# Task statement
Within the records below, reproduce without change the lines from the line that has "Listed by Franceanna" through the line that has "total: 2560479.26 -> 1836570.45", and only those.

# Recorded information
──────────────────────────────

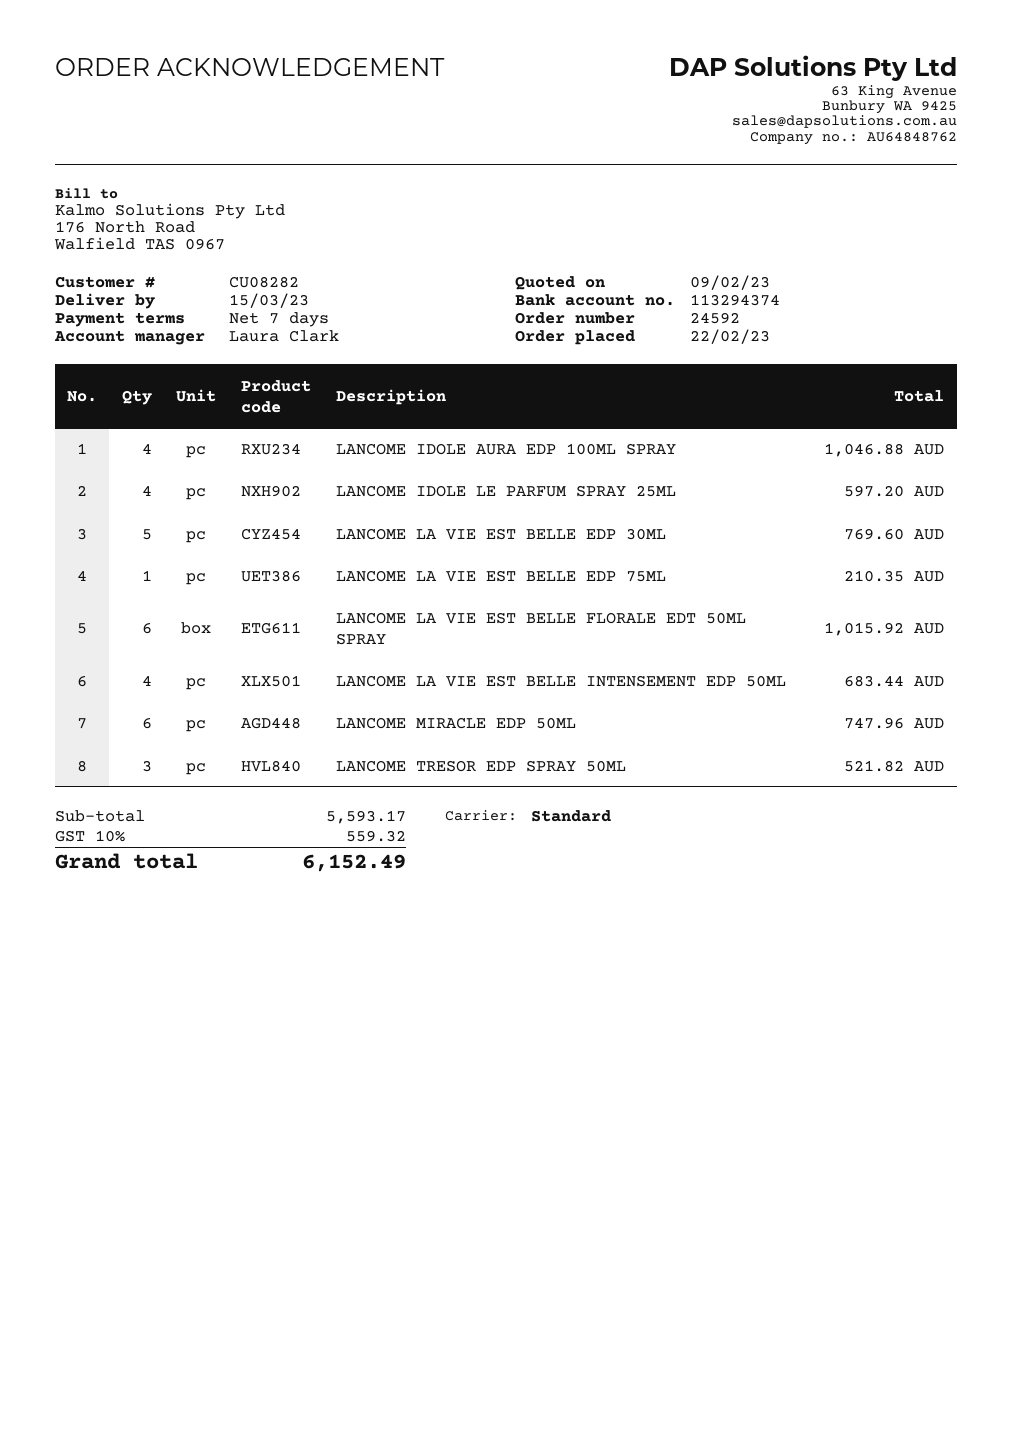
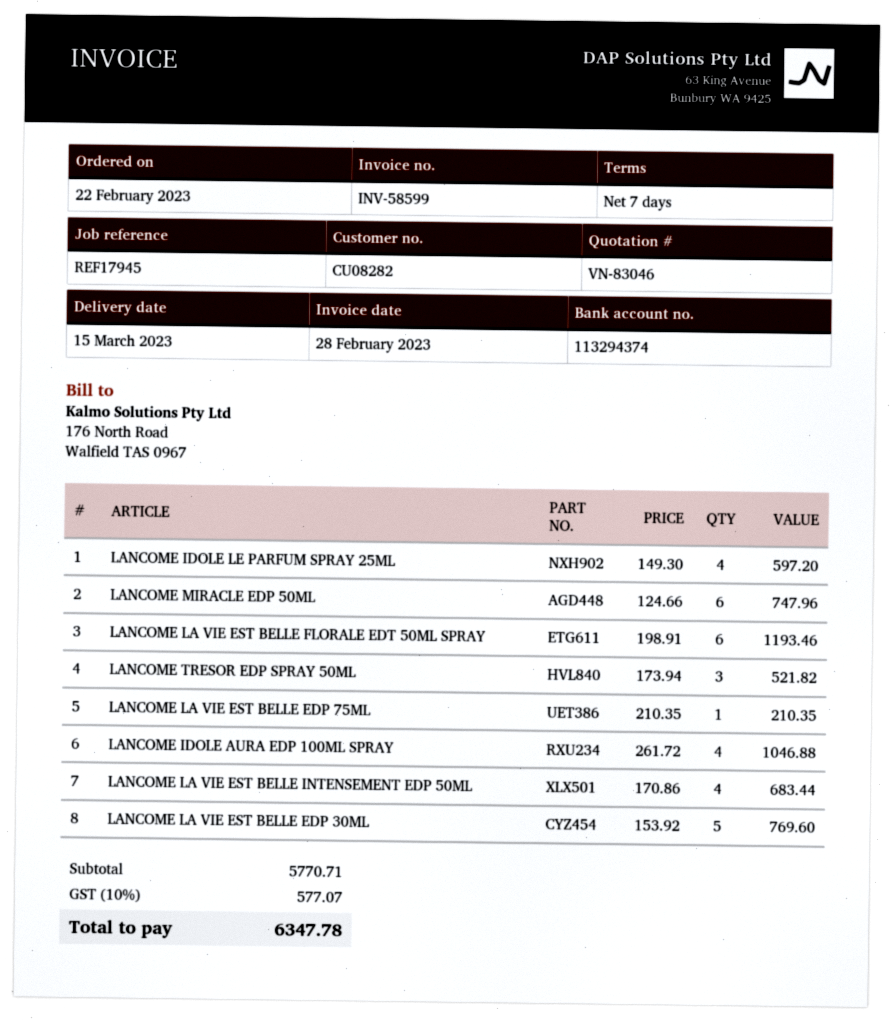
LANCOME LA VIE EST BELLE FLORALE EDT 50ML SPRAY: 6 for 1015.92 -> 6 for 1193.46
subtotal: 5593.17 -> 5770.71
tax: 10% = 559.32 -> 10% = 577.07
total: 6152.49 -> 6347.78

──────────────────────────────

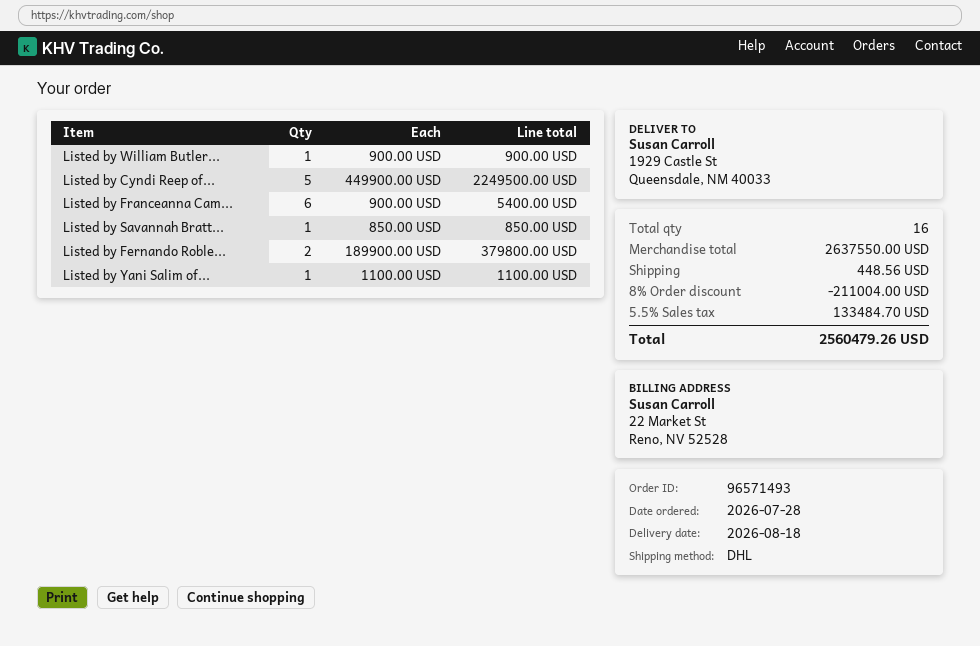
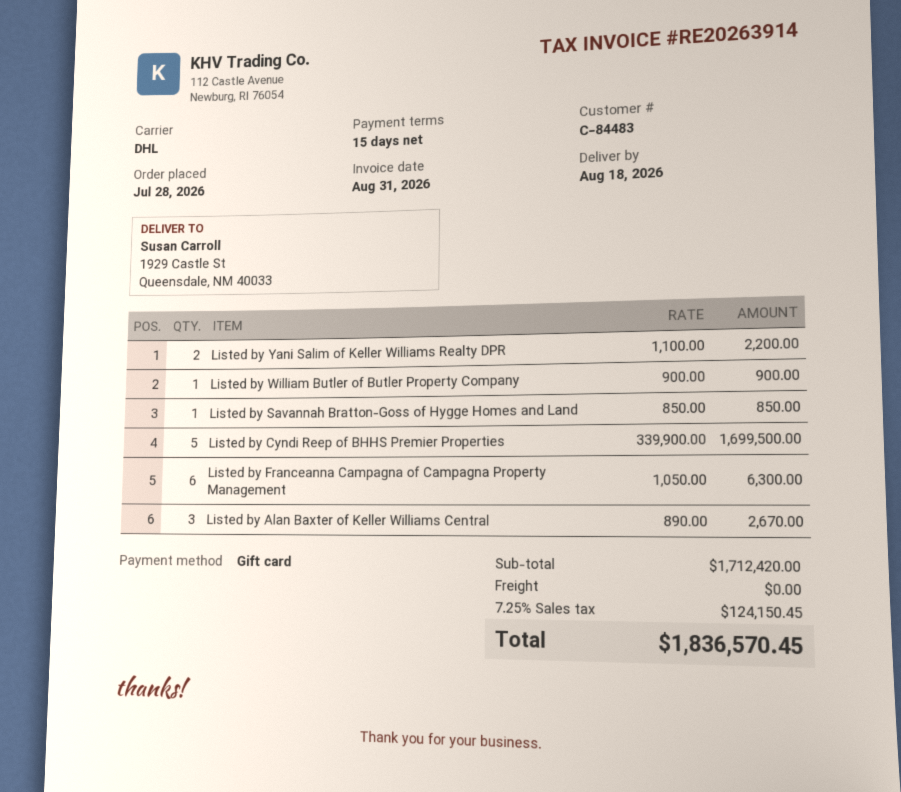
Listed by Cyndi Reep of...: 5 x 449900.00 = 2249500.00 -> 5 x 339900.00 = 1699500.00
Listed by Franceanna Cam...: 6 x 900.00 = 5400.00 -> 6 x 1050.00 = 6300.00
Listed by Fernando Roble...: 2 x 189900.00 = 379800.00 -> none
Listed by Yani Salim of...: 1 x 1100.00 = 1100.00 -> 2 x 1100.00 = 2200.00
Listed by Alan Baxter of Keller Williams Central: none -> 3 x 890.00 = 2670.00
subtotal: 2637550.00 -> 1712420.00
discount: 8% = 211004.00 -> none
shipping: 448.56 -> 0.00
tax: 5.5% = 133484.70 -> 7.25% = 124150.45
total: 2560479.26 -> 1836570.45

──────────────────────────────

# Solution for this task
Listed by Franceanna Cam...: 6 x 900.00 = 5400.00 -> 6 x 1050.00 = 6300.00
Listed by Fernando Roble...: 2 x 189900.00 = 379800.00 -> none
Listed by Yani Salim of...: 1 x 1100.00 = 1100.00 -> 2 x 1100.00 = 2200.00
Listed by Alan Baxter of Keller Williams Central: none -> 3 x 890.00 = 2670.00
subtotal: 2637550.00 -> 1712420.00
discount: 8% = 211004.00 -> none
shipping: 448.56 -> 0.00
tax: 5.5% = 133484.70 -> 7.25% = 124150.45
total: 2560479.26 -> 1836570.45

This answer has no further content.